Advocacy for young people in care evaluated

Elaine Chase, senior research officer at the Thomas Coram Research Unit and John Kemmis, chief executive of Voice, report on the recent evaluation
of the Voice advocacy service.

Voice is a voluntary organisation working and campaigning for young people in public care.

The evaluation conducted by the Thomas Coram Research Unit (at the Institute of Education, University of London) has highlighted several key themes. First, young people participating in the research reported that they had received a high quality advocacy service from Voice, which at times fundamentally transformed their life circumstances.

Two further themes emerging from the evaluation were the need to extend the access to independent advocacy services for young people and the importance of providing advocacy services which correspond to young people’s increasingly diverse and complex circumstances and needs.

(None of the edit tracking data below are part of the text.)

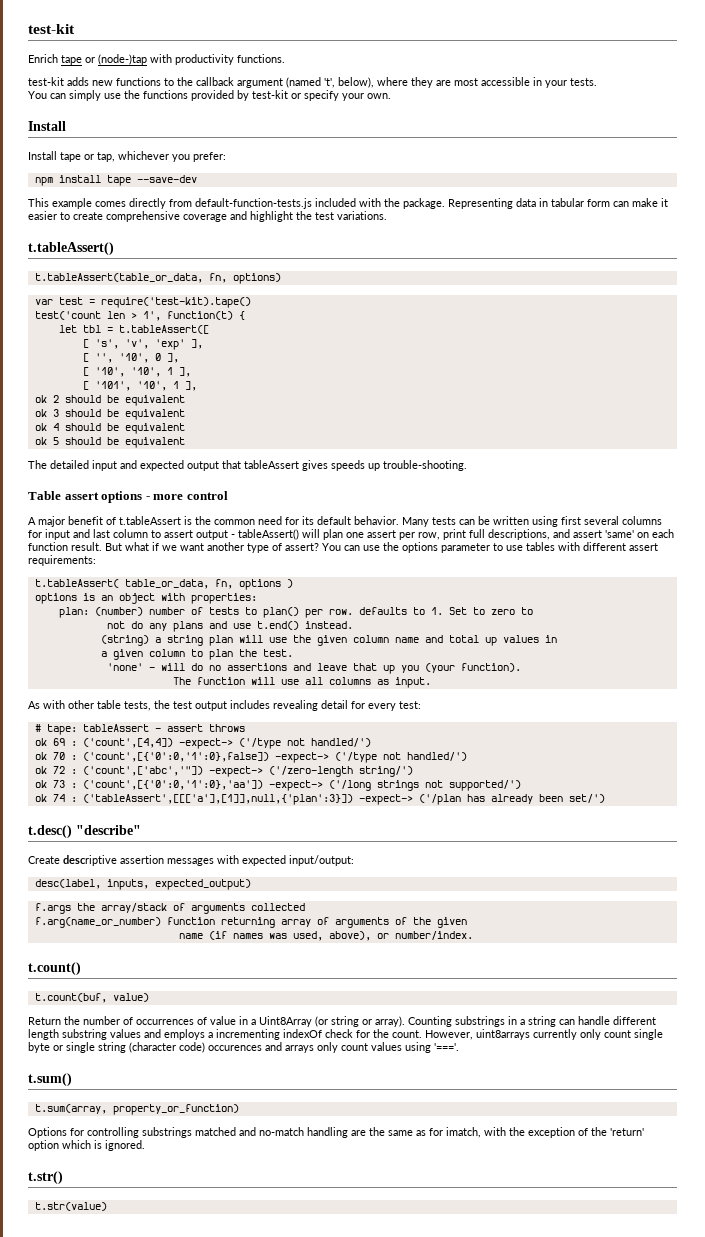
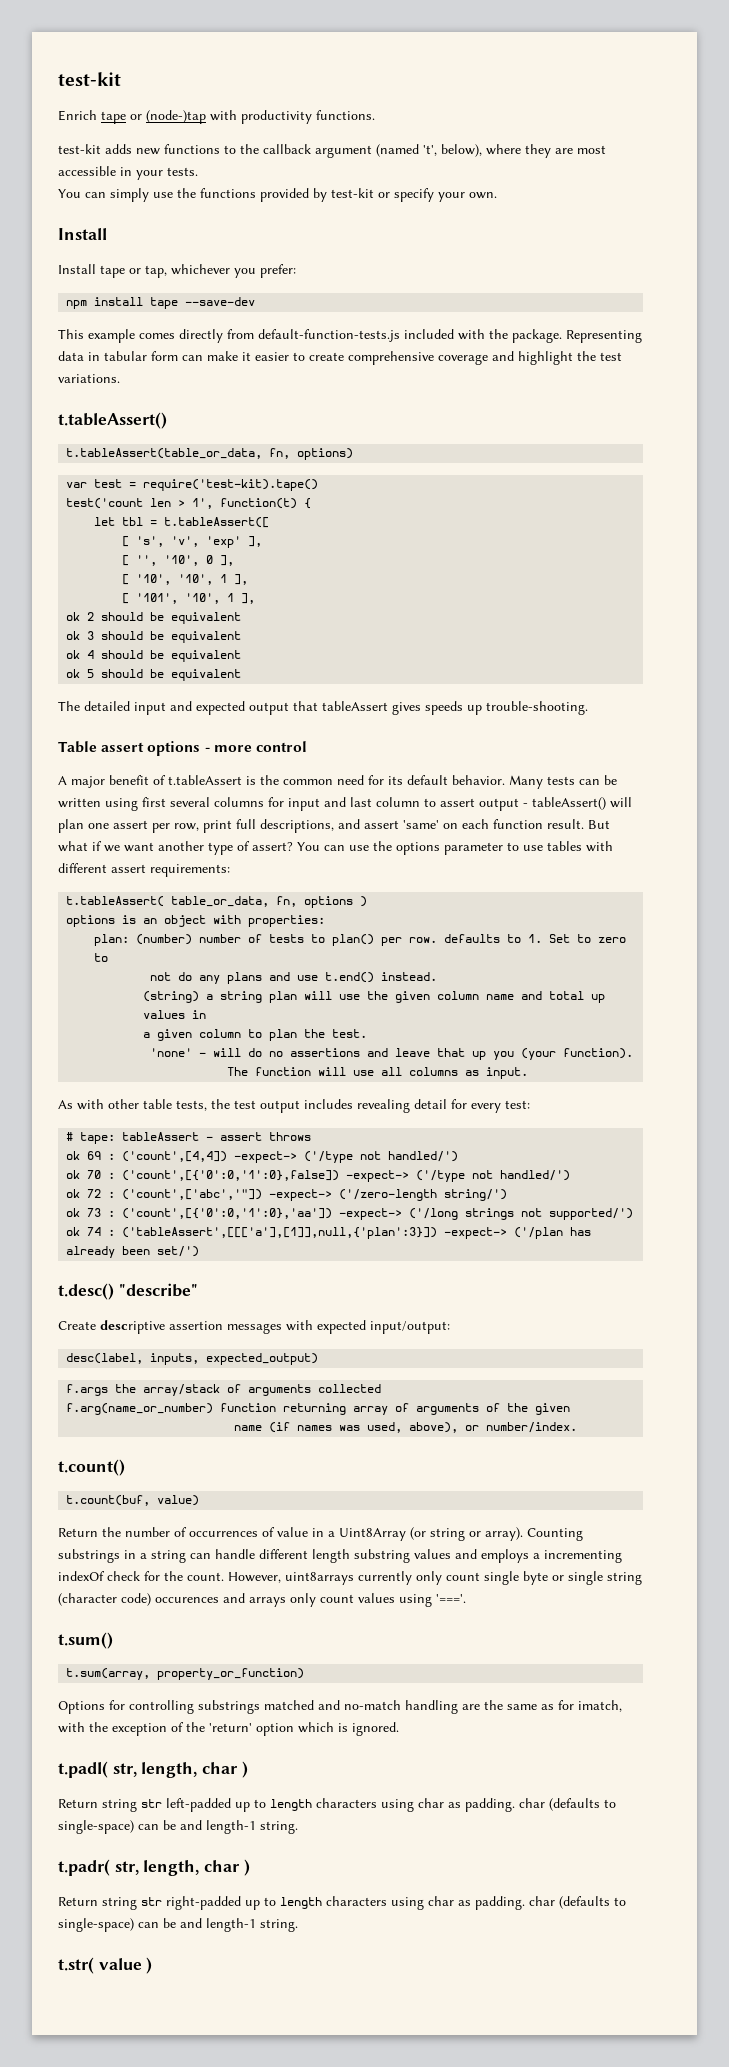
- t.str()
- t.str(value)
+ t.padl( str, length, char )
+ Return string str left-padded up to length characters using char as padding. char (defaults to single-space) can be and length-1 string.
+ t.padr( str, length, char )
+ Return string str right-padded up to length characters using char as padding. char (defaults to single-space) can be and length-1 string.
+ t.str( value )

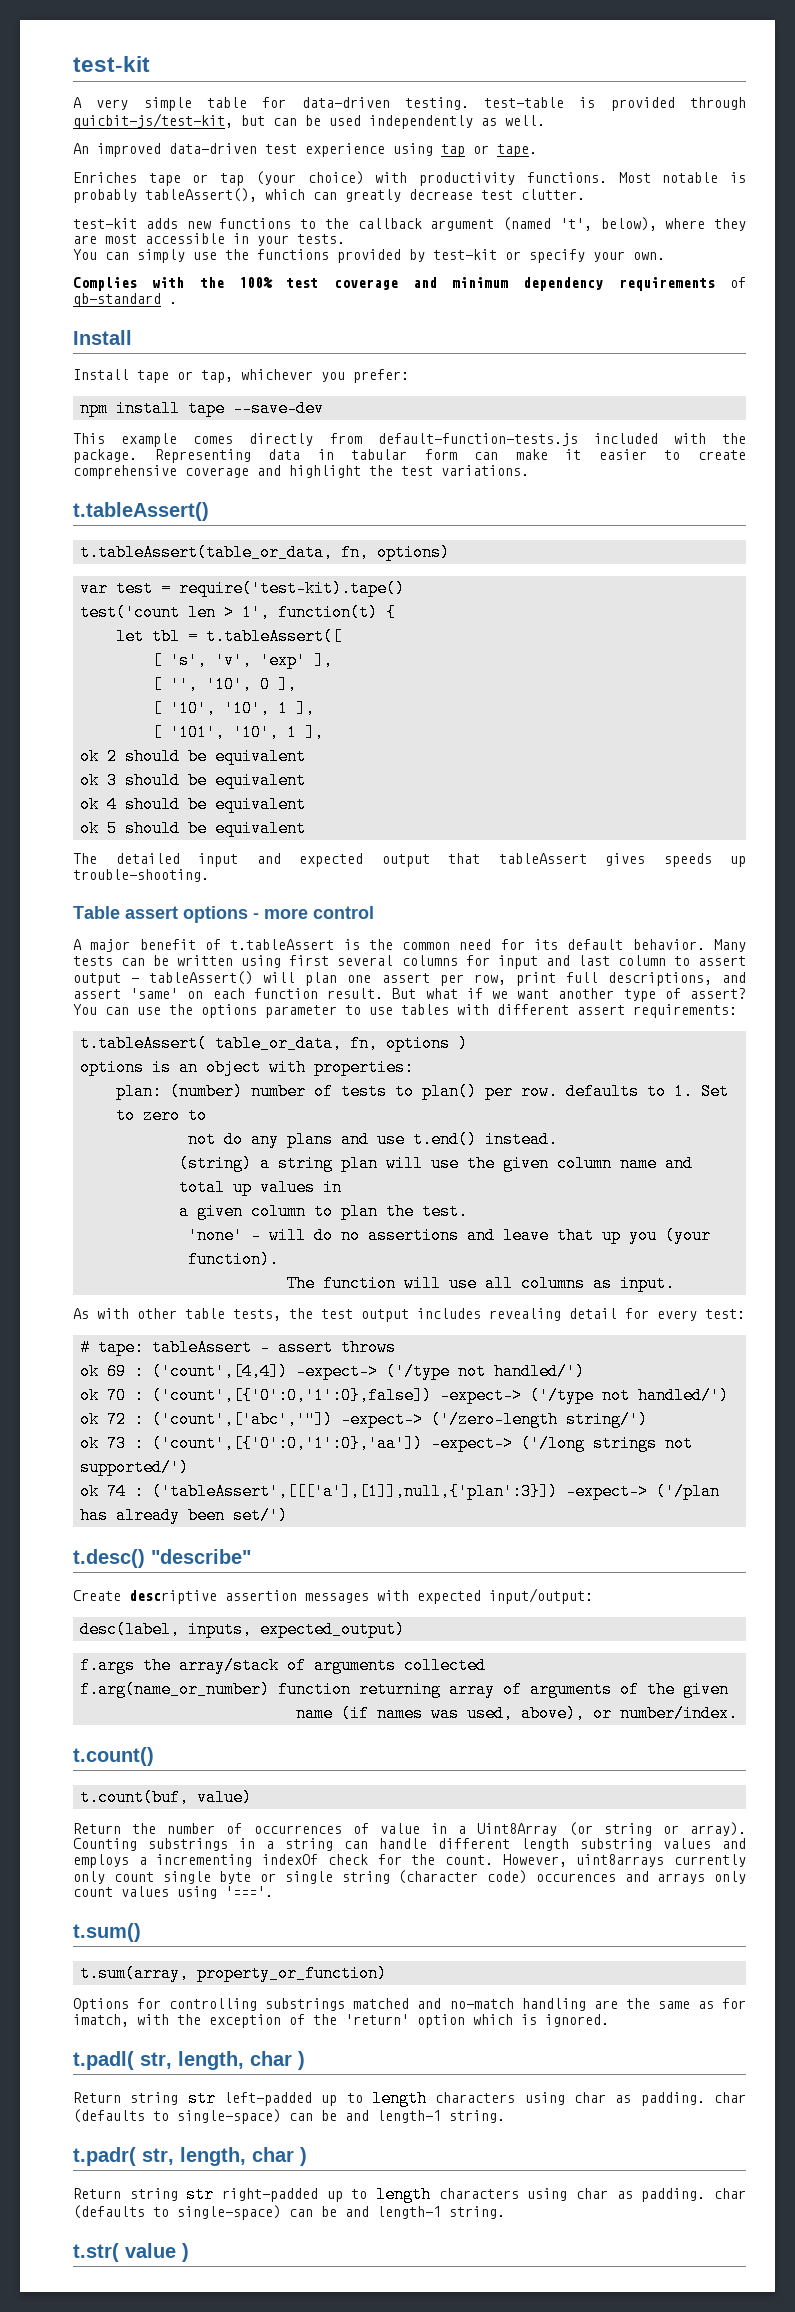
- Enrich tape or (node-)tap with productivity functions.
+ A very simple table for data-driven testing. test-table is provided through quicbit-js/test-kit, but can be used independently as well.
+ An improved data-driven test experience using tap or tape.
+ Enriches tape or tap (your choice) with productivity functions. Most notable is probably tableAssert(), which can greatly decrease test clutter.
+ Complies with the 100% test coverage and minimum dependency requirements of qb-standard .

Using a combination of one-to-one interviews with young people, interviews with advocates (matched with young people’s interviews where possible), and an analysis of evaluation forms completed by young people at the point when they finished working with their advocate, the evaluation was able to capture the advocacy experiences of more than 80 young people who had used the service.  

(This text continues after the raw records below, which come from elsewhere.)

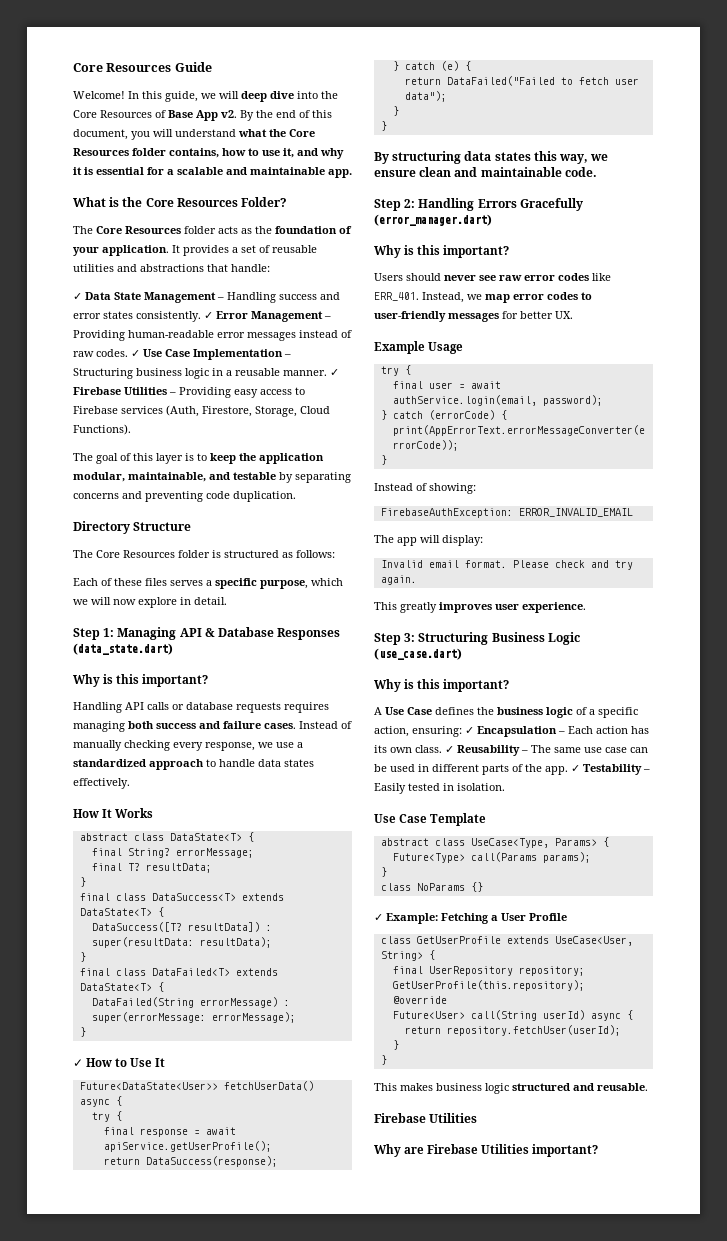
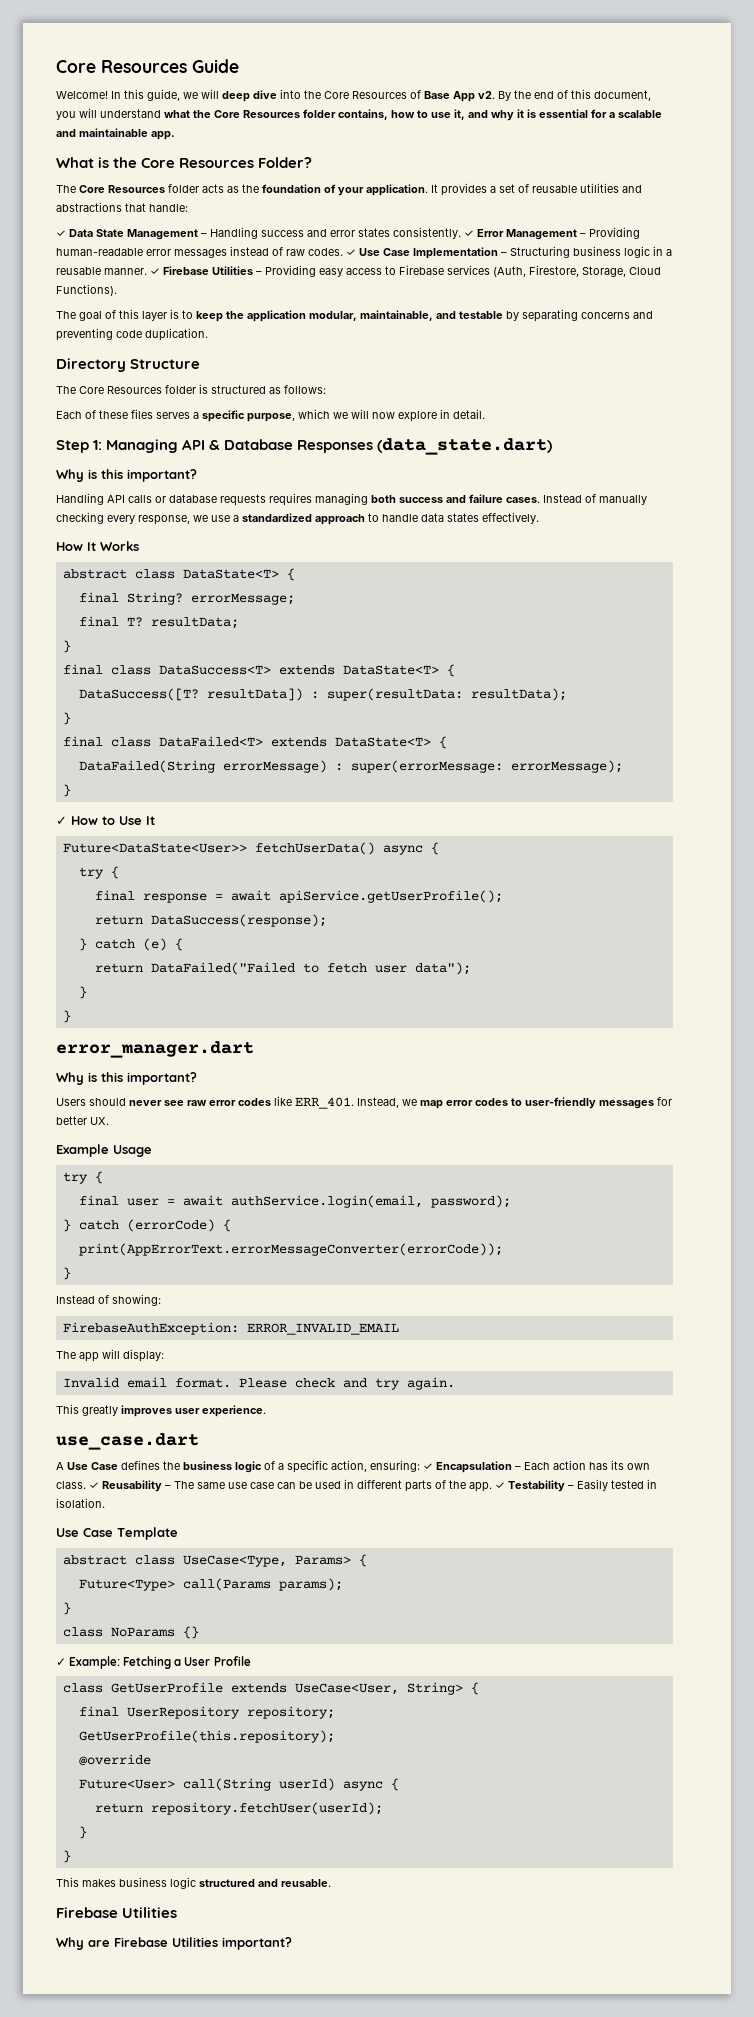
- By structuring data states this way, we ensure clean and maintainable code.
- Step 2: Handling Errors Gracefully (error_manager.dart)
+ error_manager.dart
- Step 3: Structuring Business Logic (use_case.dart)
- Why is this important?
+ use_case.dart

The overwhelming majority of young people involved in the research reported that having an advocate had been very valuable, that they had learned a great deal throughout the process and that on many occasions experienced being listened to properly for the first time during their lives in care.

Interviews with young people provided detailed testimony of how the advocacy service has successfully responded to young people’s highly diverse needs.

The circumstances requiring the support of an advocate described by young people and advocates covered a broad range including negotiating contact with family or siblings; placement factors; immigration status and entitlements for young people seeking asylum; contesting a court order; unmet entitlements to provisions under the Children (Leaving Care) Act (2000); access to housing and a wide range of complaints procedures in situations where social services departments were failing to meet their duty of care to the young person.

The evaluation served to show the extensive skills of advocates in their roles as mediators, diplomats, independent listeners and facilitators, and demonstrated their unique position vis `a  vis the young person and other key professionals, adults and organisations who make decisions affecting young people’s lives.

Frequently the advocate emerged as the only person truly concerned with the rights of the child or young person, most notably with respect to article 12 of the UN Convention of the Rights of the Child  – the right for every child to have a say  in decisions that affect them.

The study concluded that Voice provides an accessible, young people friendly and high quality service to young people in and leaving local authority care and to young people in need and constitutes a vital safety net for many young people that knock on its doors.

Importantly, it offers a level of independence and neutrality not guaranteed (at least in the eyes of young people) through other children’s rights services aligned to social services departments.

Areas for development of the service identified by the research included broadening access to advocacy services, particularly among young people in foster care and residential settings as well as those defined as children (and young people) in need; and working to ensure that more specialist and complex needs of young people are adequately addressed.

With this in mind, recent re-branding of the advocacy service has shifted the organisation’s sole focus on the child in care towards one that encompasses a wider spectrum of other vulnerable young people who may require advocacy support. 

Similarly, specialist teams have been established within Voice to provide guidance to young people shown to require expert support including unaccompanied young people seeking asylum, young people leaving care and young people experiencing mental health difficulties. 

In addition, Voice is committed to exploring how best to extend advocacy to young people with learning and communication difficulties.

The research has pointed to the importance of building and sustaining mechanisms to safeguard the quality of advocacy services as they expand and diversify. This can in part happen by ensuring that advocates are required to participate in approved training and that they work from organisations providing adequate supervision and support.

Voice’s work is strongly embedded within the National Children’s Advocacy Consortium (an umbrella group of agencies providing advocacy services to children) of which it was a founding member.

This body has continuously lobbied for resources, while trying to develop advocacy services in partnership with local authorities. Voice, in conjunction with the consortium, lobbied for over two years for advocacy to be a legal right for children and finally succeeded in getting it into the legislation for representation and complaints procedures.

The evaluation has strengthened the case for extending the access to advocacy services for children. The consortium should be tasked to oversee such an expansion of the service and to ensure that national standards for advocacy are embedded within all advocacy services.